Nach erfolgreichem Abschluss der Verhandlungen gibt Ministerpräsident Bulganin ein Abschiedsessen, an dem auch KP-Chef Chruschtschow teilnimmt. Er kommt auf den hohen Grad an verstaatlichter Industrie zu sprechen und erinnert die österreichischen Gäste daran, dies sei nur solange eine Machtposition, als die Sozialdemokratie an der Regierung sei. Sei sie es einmal nicht mehr, könne die Verstaatlichte sehr schnell zerschlagen werden. Schärf entgegnet, man wisse das und richte die Politik dementsprechend aus. Chruschtschow ist zufrieden und erhebt sein Glas auf die österreichische Sozialdemokratie. Und der spätere sowjetische Staatspräsident Mikojan ergänzt: "Die arbeitenden Menschen Österreichs haben Sie zu ihren Vertrauensleuten gewählt und das können wir nur zur Kenntnis nehmen, ob es uns passt oder nicht. Wir haben uns danach zu verhalten, und das haben wir auch bei den jetzigen Verhandlungen bewiesen." Die Delegation kehrte mit der sowjetischen Zustimmung zum Staatsvertrag nach Wien zurück.

Nach der Rückkehr aus Moskau steht die feierliche Unterzeichnung des Vertrages und seine parlamentarische Verankerung im Vordergrund, danach die Wiederaufrüstung Österreichs durch die Schaffung eines Heeres, ehe das Jahr mit Spekulationen über vorzeitige Neuwahlen zu Ende geht.

Zwischendurch findet Schärf immer wieder Zeit, persönliche Befindlichkeiten zu notieren, auch während des mehrwöchigen Urlaubs weicht er nicht von dieser Tradition ab. Manche Kommentare lesen sich wie amtliche Wetterberichte ("erst nebelig-trüb, später zeitweise sonnig"), andere halten fest, wann Schärf einen Spaziergang unternahm, welche Theaterstücke ("Der Verschwender", "Madame Pompadour") er sich ansah und wann er sich in "guter Stimmung" befand. Auch parteiinterne Spannungen verschweigt Schärf nicht, so hält er an einer Stelle fest, Bundespräsident Körner habe ihm geraten, ihn nicht "für blöd" zu halten, während ein anderes Mal Innenminister Helmer Schärf gegenüber Dampf ablässt, indem er erklärt, er habe von Schärfs Überheblichkeit genug. Wichtige Eckpunkte der Republiksgeschichte - etwa die Unterzeichnung des Staatsvertrags oder der Beschluss des Neutralitätsgesetzes - streift Schärf hingegen nur mit wenigen Worten, vielleicht, weil er sie für selbstverständlich hielt, vielleicht, weil diese aus dem Moment heraus noch nicht die Bedeutung erahnen ließen, die sie später für Österreichs Historie haben sollten.

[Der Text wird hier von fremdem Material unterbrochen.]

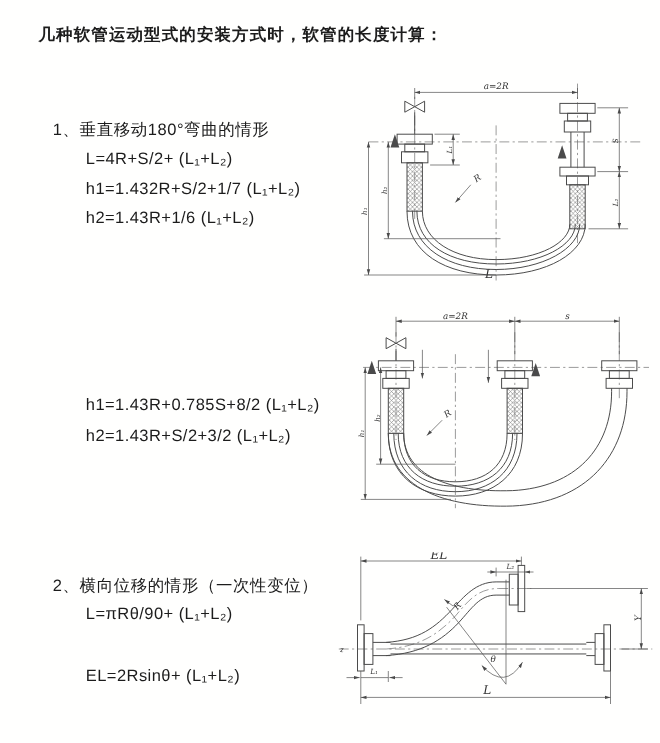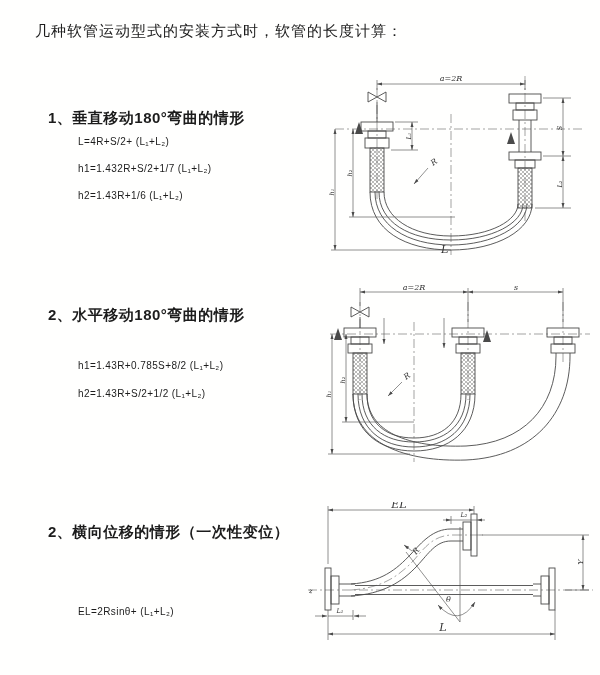--- a/index.html
+++ b/index.html
@@ -8,7 +8,7 @@
     font-family:"Liberation Sans","DejaVu Sans",sans-serif;color:#1c1c1c;overflow:hidden;
   }
   .title{
-    position:absolute;left:35px;top:22px;font-size:15px;font-weight:400;
+    position:absolute;left:35px;top:22px;font-size:15px;font-weight:700;
     letter-spacing:1px;white-space:nowrap;
   }
   .heading{

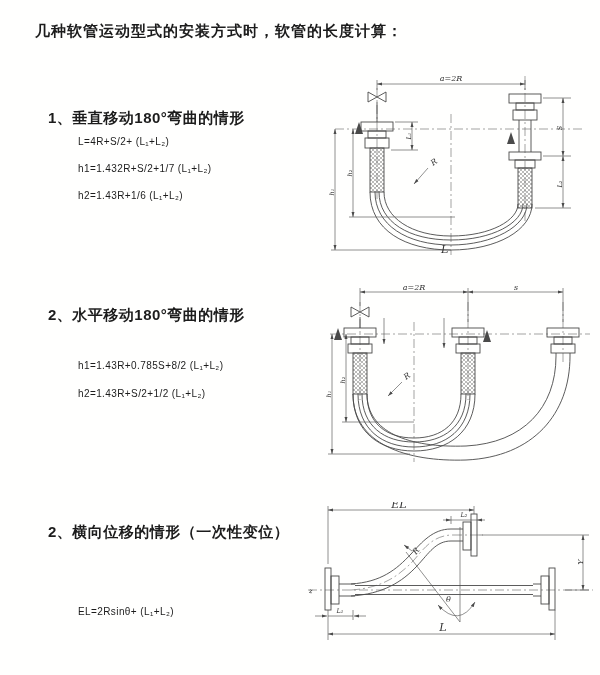--- a/index.html
+++ b/index.html
@@ -12,7 +12,7 @@
     letter-spacing:1px;white-space:nowrap;
   }
   .heading{
-    position:absolute;font-size:15px;font-weight:700;letter-spacing:0.5px;white-space:nowrap;
+    position:absolute;font-size:15px;font-weight:400;letter-spacing:0.5px;white-space:nowrap;
   }
   .formula{
     position:absolute;left:78px;font-size:10px;font-weight:400;letter-spacing:0.4px;white-space:nowrap;

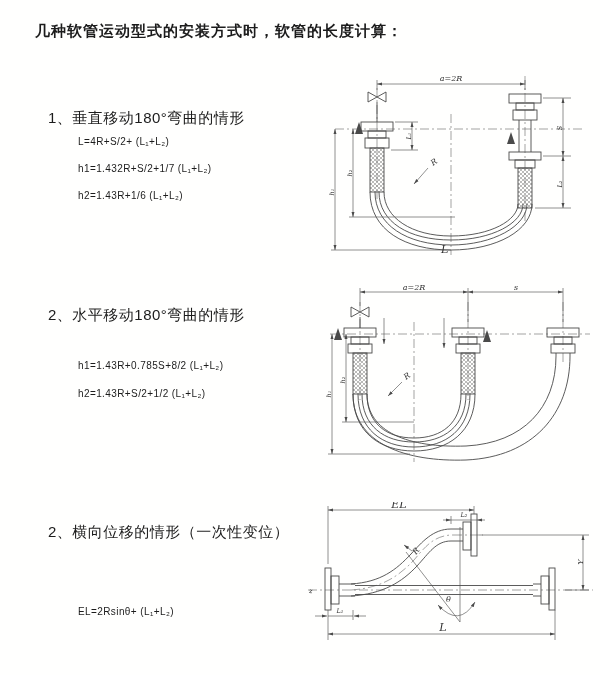--- a/index.html
+++ b/index.html
@@ -15,7 +15,7 @@
     position:absolute;font-size:15px;font-weight:400;letter-spacing:0.5px;white-space:nowrap;
   }
   .formula{
-    position:absolute;left:78px;font-size:10px;font-weight:400;letter-spacing:0.4px;white-space:nowrap;
+    position:absolute;left:78px;font-size:15px;font-weight:400;letter-spacing:0.4px;white-space:nowrap;
   }
   svg.diag{position:absolute;}
   svg .ln{stroke:#4a4a4a;stroke-width:0.9;fill:none;}

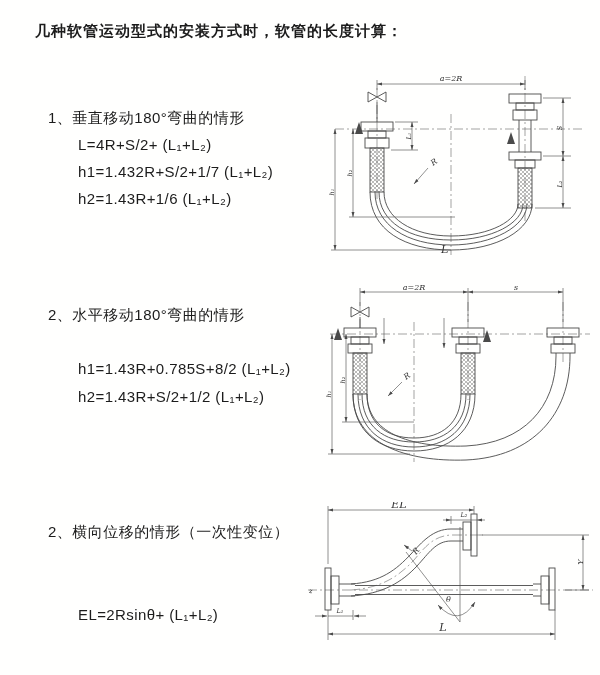--- a/index.html
+++ b/index.html
@@ -41,7 +41,6 @@
   <div class="formula" style="top:163px">h1=1.432R+S/2+1/7 (L₁+L₂)</div>
   <div class="formula" style="top:190px">h2=1.43R+1/6 (L₁+L₂)</div>
 
-  <div class="heading" style="left:48px;top:306px">2、水平移动180°弯曲的情形</div>
   <div class="formula" style="top:360px">h1=1.43R+0.785S+8/2 (L₁+L₂)</div>
   <div class="formula" style="top:388px">h2=1.43R+S/2+1/2 (L₁+L₂)</div>
 

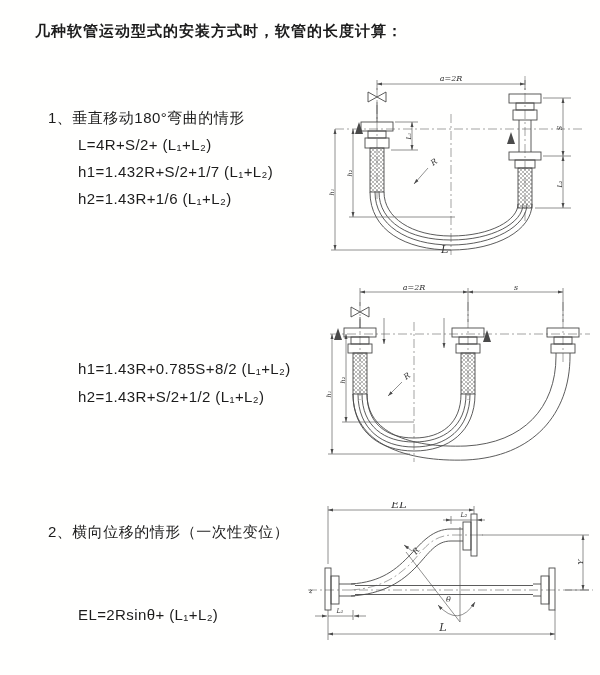--- a/index.html
+++ b/index.html
@@ -42,7 +42,7 @@
   <div class="formula" style="top:190px">h2=1.43R+1/6 (L₁+L₂)</div>
 
   <div class="formula" style="top:360px">h1=1.43R+0.785S+8/2 (L₁+L₂)</div>
-  <div class="formula" style="top:388px">h2=1.43R+S/2+1/2 (L₁+L₂)</div>
+  <div class="formula" style="top:388px">h2=1.43R+S/2+3/2 (L₁+L₂)</div>
 
   <div class="heading" style="left:48px;top:523px">2、横向位移的情形（一次性变位）</div>
   <div class="formula" style="top:606px">EL=2Rsinθ+ (L₁+L₂)</div>

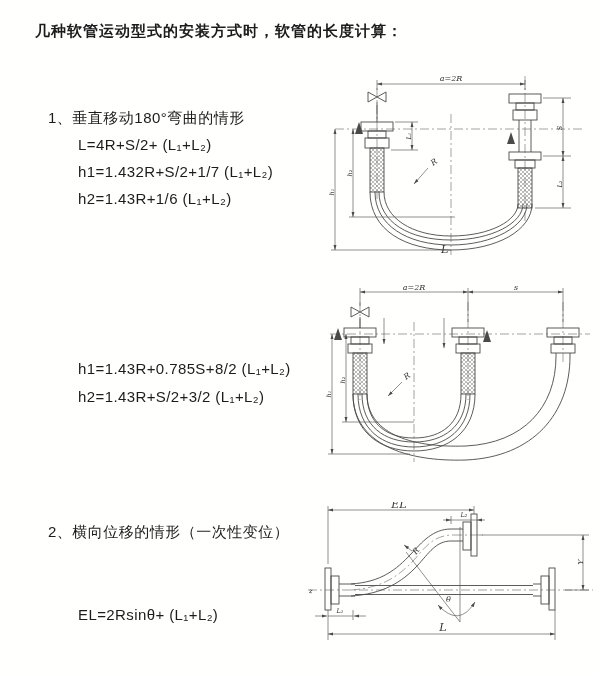--- a/index.html
+++ b/index.html
@@ -45,6 +45,7 @@
   <div class="formula" style="top:388px">h2=1.43R+S/2+3/2 (L₁+L₂)</div>
 
   <div class="heading" style="left:48px;top:523px">2、横向位移的情形（一次性变位）</div>
+  <div class="formula" style="top:550px">L=πRθ/90+ (L₁+L₂)</div>
   <div class="formula" style="top:606px">EL=2Rsinθ+ (L₁+L₂)</div>
 
   <svg class="diag" style="left:315px;top:72px" width="275" height="185" viewBox="0 0 275 185">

In diesen Notizen erfährt man viel über die Geschichte der Zweiten Republik, und so mancher Mythos wird dabei entzaubert. So gesehen wäre es nicht uninteressant, mehrere der Tagebuchbände Schärfs zu edieren.

Adolf Schärfs "Tagebuchnotizen 1955" sind im Innsbrucker Studienverlag erschienen, sie umfassen 400 Seiten (davon fast hundert Seiten Anhang) und sind im Buchhandel erhältlich. (Schluss)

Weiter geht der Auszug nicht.